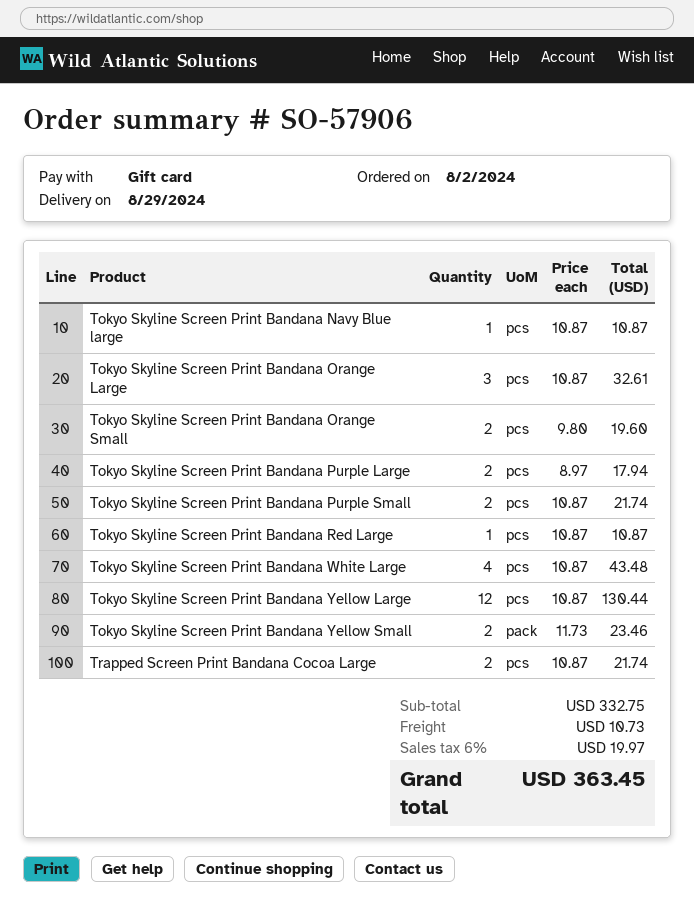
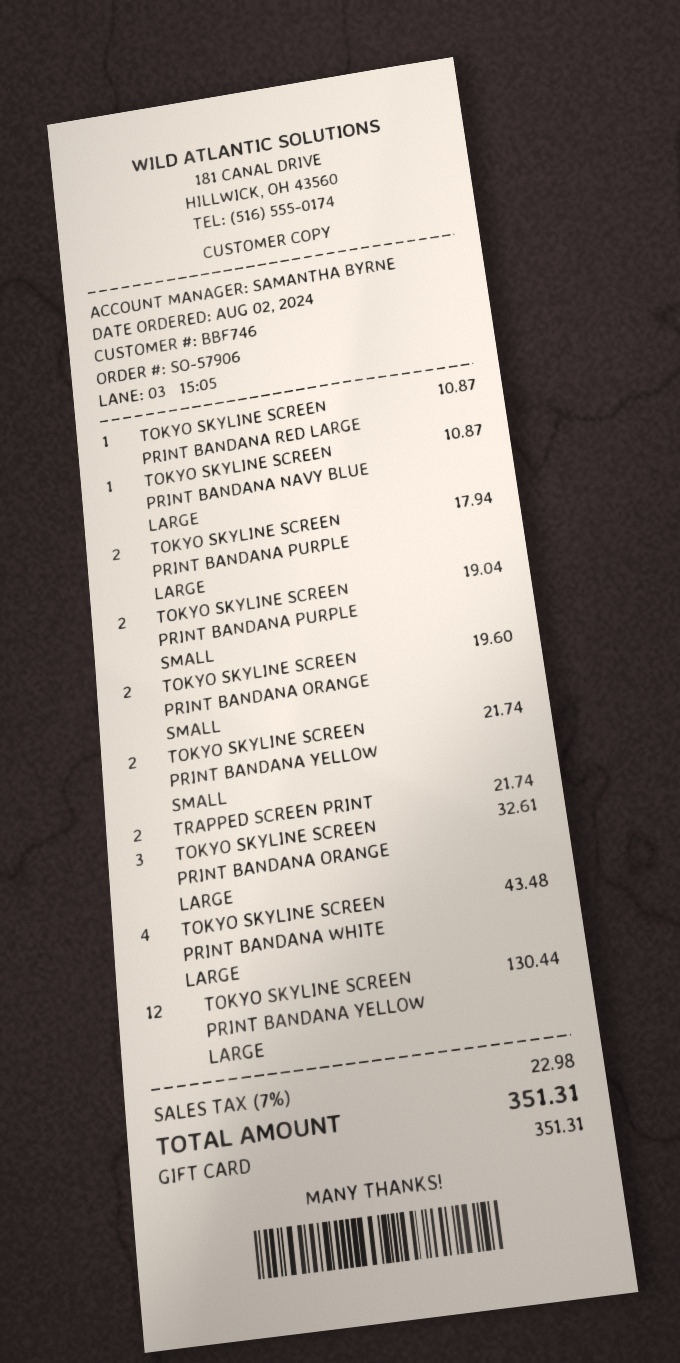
Tokyo Skyline Screen Print Bandana Purple Small: 2 for 21.74 -> 2 for 19.04
Tokyo Skyline Screen Print Bandana Yellow Small: 2 for 23.46 -> 2 for 21.74
shipping: 10.73 -> none
tax: 6% = 19.97 -> 7% = 22.98
total: 363.45 -> 351.31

= = = = =

→ Task: Beginning at the line that contains "shipping: 10.73 -> none", retype each line of the listing up to and including the last one, exactly as it stands, and nothing else.

→ Exercise response:
shipping: 10.73 -> none
tax: 6% = 19.97 -> 7% = 22.98
total: 363.45 -> 351.31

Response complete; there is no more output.